··· Data extracts ···

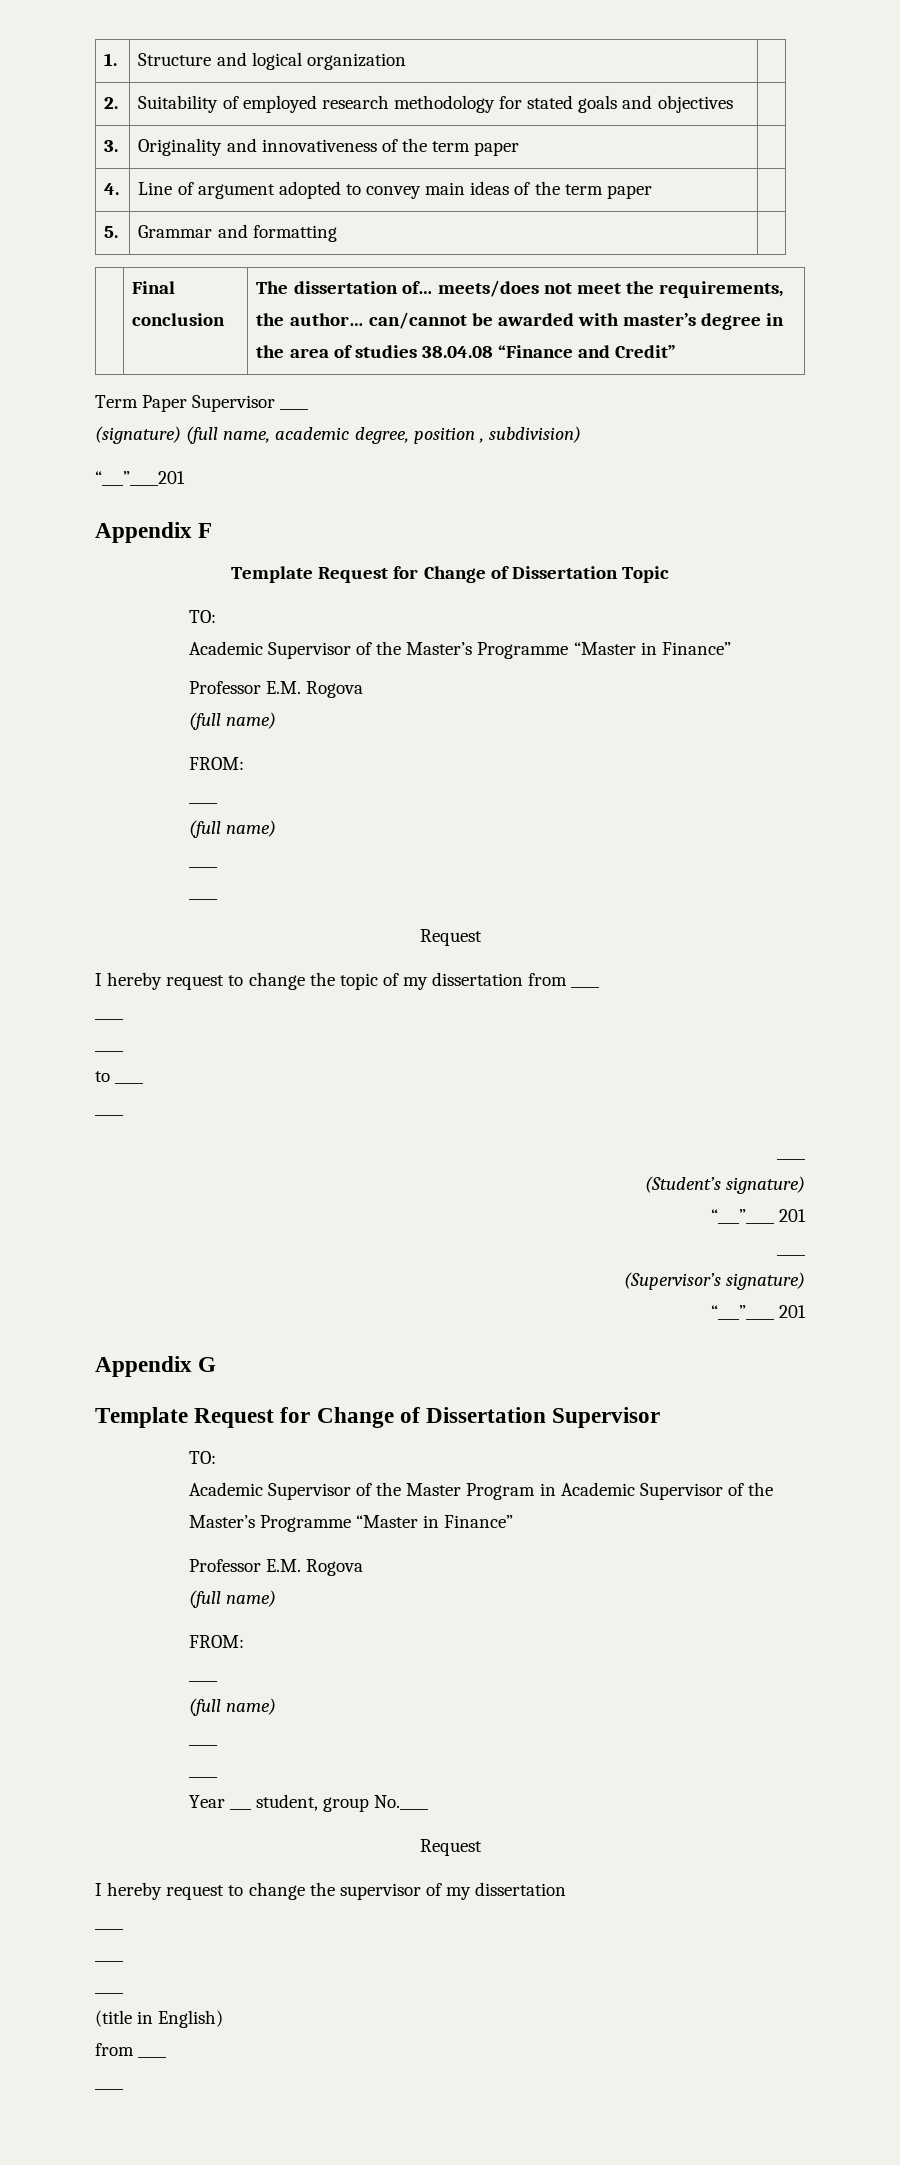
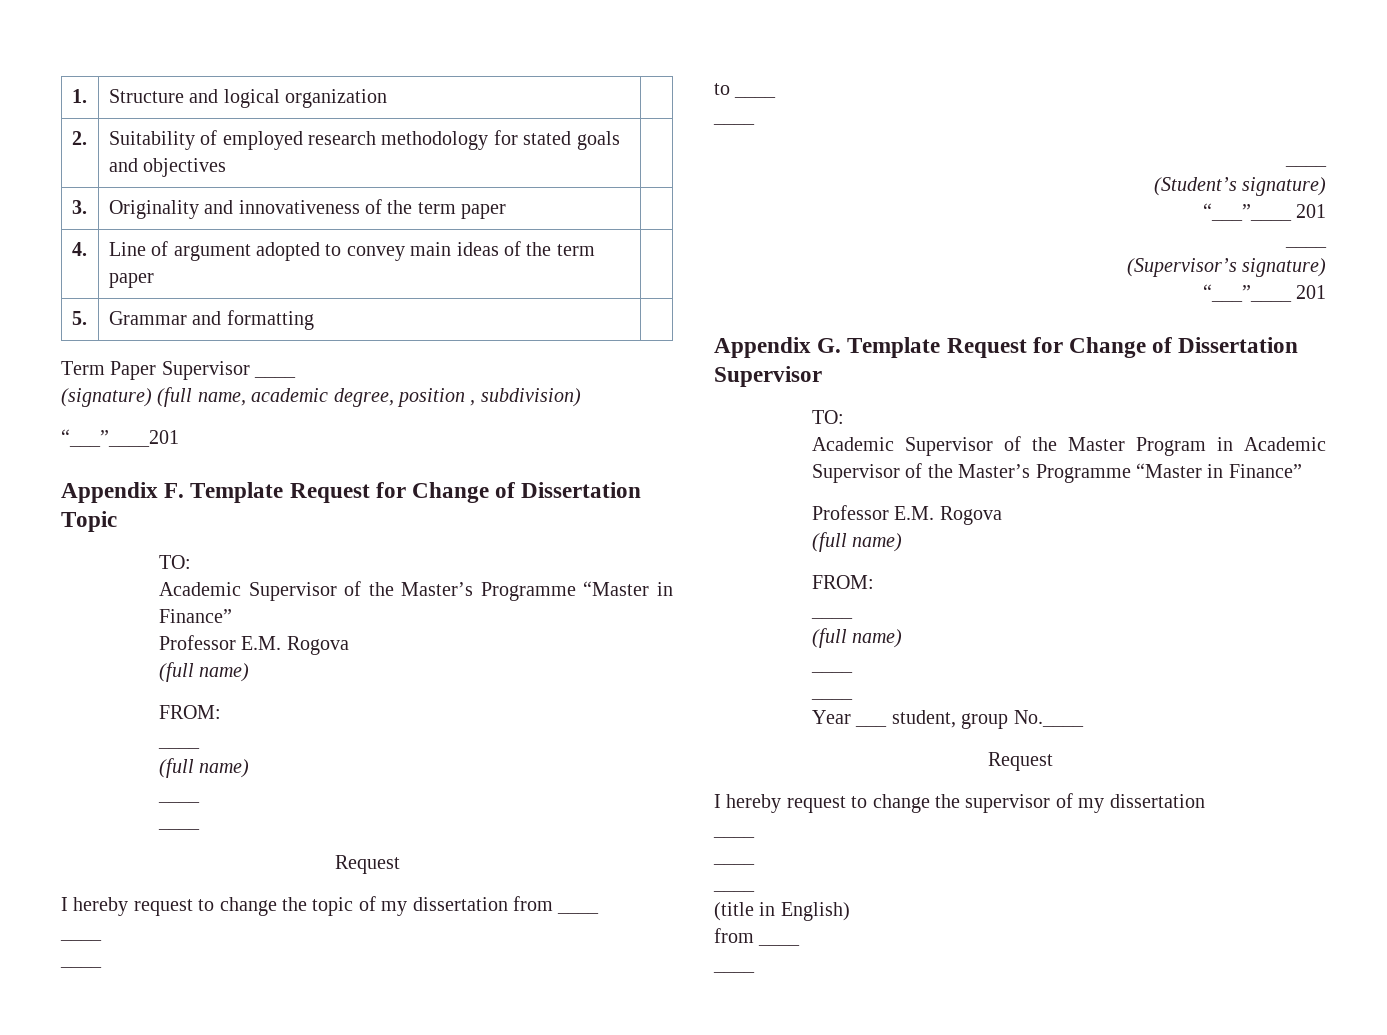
- | Final conclusion | The dissertation of… meets/does not meet the requirements, the author… can/cannot be awarded with master’s degree in the area of studies 38.04.08 “Finance and Credit”
- Appendix F
- Template Request for Change of Dissertation Topic
+ Appendix F. Template Request for Change of Dissertation Topic
- Appendix G
- Template Request for Change of Dissertation Supervisor
+ Appendix G. Template Request for Change of Dissertation Supervisor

···

Go through the listing above and write it all out exactly, leaving out any picture.

### Solution below
- | Final conclusion | The dissertation of… meets/does not meet the requirements, the author… can/cannot be awarded with master’s degree in the area of studies 38.04.08 “Finance and Credit”
- Appendix F
- Template Request for Change of Dissertation Topic
+ Appendix F. Template Request for Change of Dissertation Topic
- Appendix G
- Template Request for Change of Dissertation Supervisor
+ Appendix G. Template Request for Change of Dissertation Supervisor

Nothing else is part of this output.